◆ **Exercise objective**
In the listing below, find the line that contains "[867,1127,924,1169] 207 ->" and the line that contains "[80,1648,718,1686] Gestartet von". Quote both and every line between them, exactly, and nothing more.

(Data for processing)

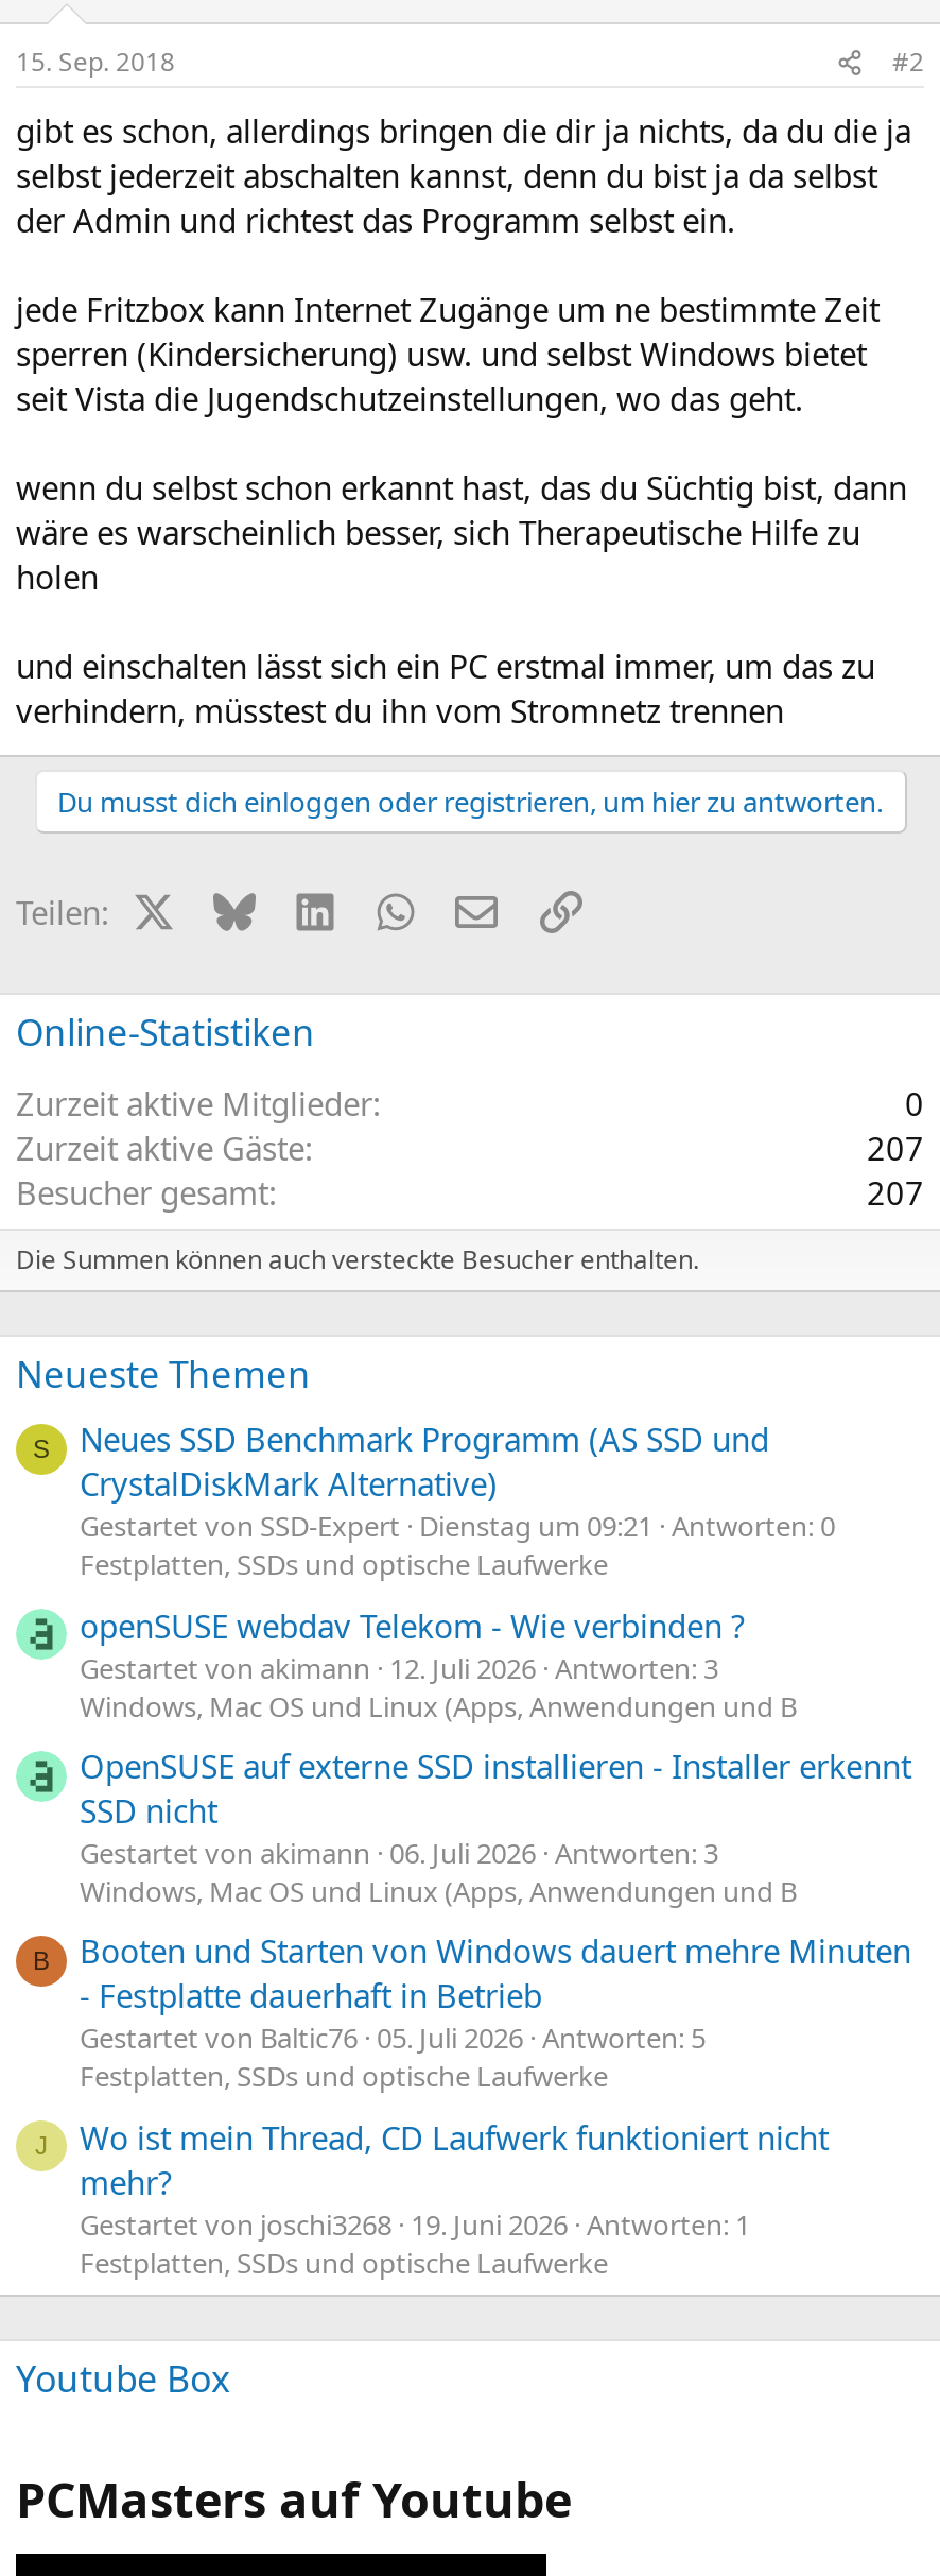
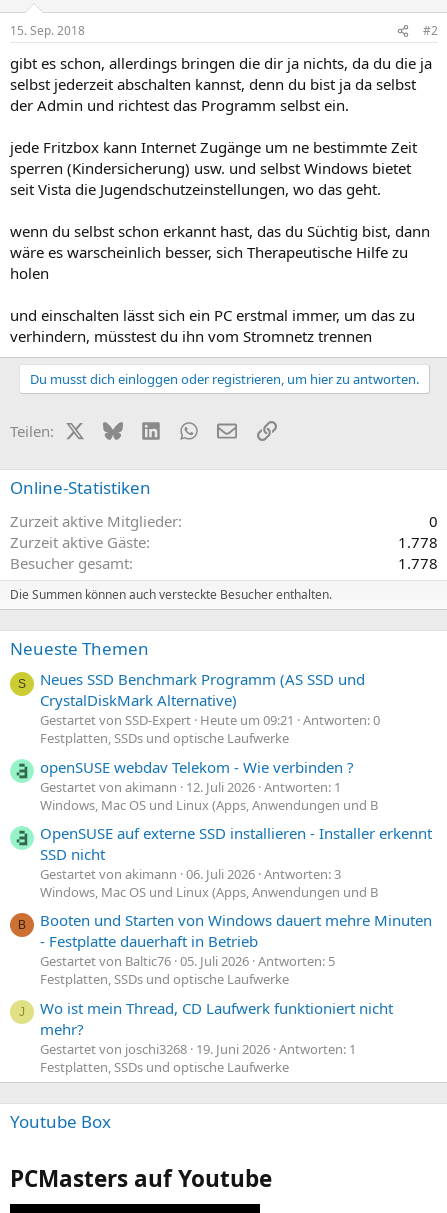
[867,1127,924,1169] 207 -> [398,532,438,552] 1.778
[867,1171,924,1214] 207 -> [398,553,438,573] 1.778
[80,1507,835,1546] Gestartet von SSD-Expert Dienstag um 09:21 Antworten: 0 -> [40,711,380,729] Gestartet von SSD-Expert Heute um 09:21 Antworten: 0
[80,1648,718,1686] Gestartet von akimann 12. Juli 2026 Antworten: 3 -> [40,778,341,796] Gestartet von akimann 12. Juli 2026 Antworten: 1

(End Data for processing)
(Data for processing)

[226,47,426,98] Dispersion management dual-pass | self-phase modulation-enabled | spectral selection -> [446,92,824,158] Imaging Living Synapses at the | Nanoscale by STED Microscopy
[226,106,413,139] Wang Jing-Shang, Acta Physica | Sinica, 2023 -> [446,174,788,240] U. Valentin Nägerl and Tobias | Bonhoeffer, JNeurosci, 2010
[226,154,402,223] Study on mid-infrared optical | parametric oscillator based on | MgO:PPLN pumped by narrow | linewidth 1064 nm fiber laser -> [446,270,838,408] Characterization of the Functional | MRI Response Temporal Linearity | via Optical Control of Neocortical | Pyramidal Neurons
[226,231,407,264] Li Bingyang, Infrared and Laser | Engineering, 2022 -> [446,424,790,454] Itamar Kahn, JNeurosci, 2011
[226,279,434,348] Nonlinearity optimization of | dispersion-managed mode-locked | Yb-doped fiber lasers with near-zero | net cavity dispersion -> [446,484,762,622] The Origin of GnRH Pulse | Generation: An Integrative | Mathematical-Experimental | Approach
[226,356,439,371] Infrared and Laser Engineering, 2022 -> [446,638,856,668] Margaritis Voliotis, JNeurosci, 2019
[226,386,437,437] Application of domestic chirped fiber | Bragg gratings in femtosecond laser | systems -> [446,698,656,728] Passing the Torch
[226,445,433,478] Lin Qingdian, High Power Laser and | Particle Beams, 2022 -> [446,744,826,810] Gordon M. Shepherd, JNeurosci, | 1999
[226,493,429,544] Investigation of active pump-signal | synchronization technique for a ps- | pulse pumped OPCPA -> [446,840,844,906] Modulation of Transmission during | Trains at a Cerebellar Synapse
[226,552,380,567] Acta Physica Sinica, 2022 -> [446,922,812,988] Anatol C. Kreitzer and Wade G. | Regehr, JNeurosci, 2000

(End Data for processing)

◆ **Response to this exercise**
[867,1127,924,1169] 207 -> [398,532,438,552] 1.778
[867,1171,924,1214] 207 -> [398,553,438,573] 1.778
[80,1507,835,1546] Gestartet von SSD-Expert Dienstag um 09:21 Antworten: 0 -> [40,711,380,729] Gestartet von SSD-Expert Heute um 09:21 Antworten: 0
[80,1648,718,1686] Gestartet von akimann 12. Juli 2026 Antworten: 3 -> [40,778,341,796] Gestartet von akimann 12. Juli 2026 Antworten: 1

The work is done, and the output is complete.